§ TASK OBJECTIVE:
Begin at the line containing "Neuf histoires de" and copy each line exactly through the end of the records, leaving out what comes before.

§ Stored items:
────
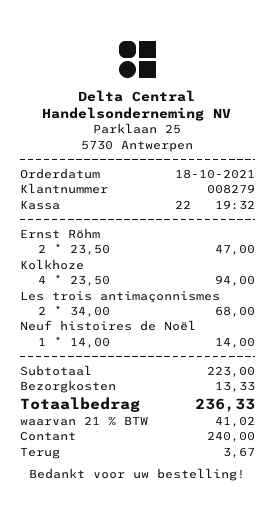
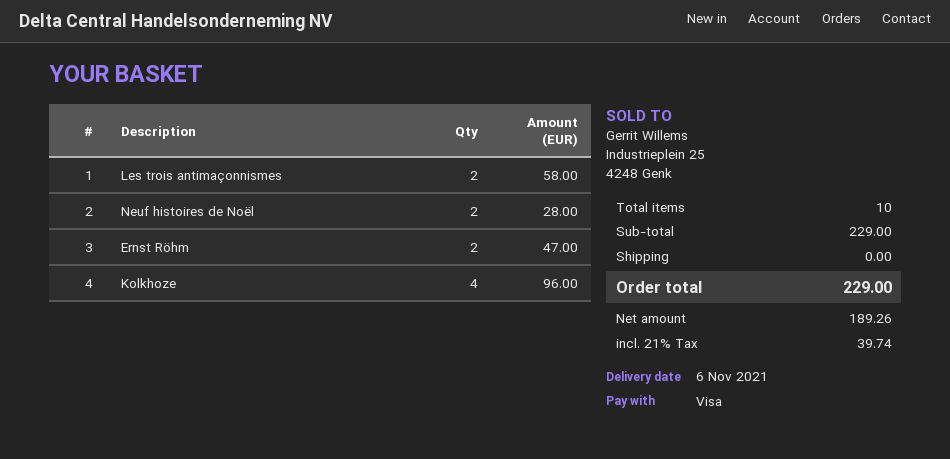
payment method: cash -> Visa
Kolkhoze: 4 for 94.00 -> 4 for 96.00
Les trois antimaçonnismes: 2 for 68.00 -> 2 for 58.00
Neuf histoires de Noël: 1 for 14.00 -> 2 for 28.00
subtotal: 223.00 -> 229.00
shipping: 13.33 -> 0.00
tax: 21% = 41.02 -> 21% = 39.74
total: 236.33 -> 229.00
────
§ ANSWER:
Neuf histoires de Noël: 1 for 14.00 -> 2 for 28.00
subtotal: 223.00 -> 229.00
shipping: 13.33 -> 0.00
tax: 21% = 41.02 -> 21% = 39.74
total: 236.33 -> 229.00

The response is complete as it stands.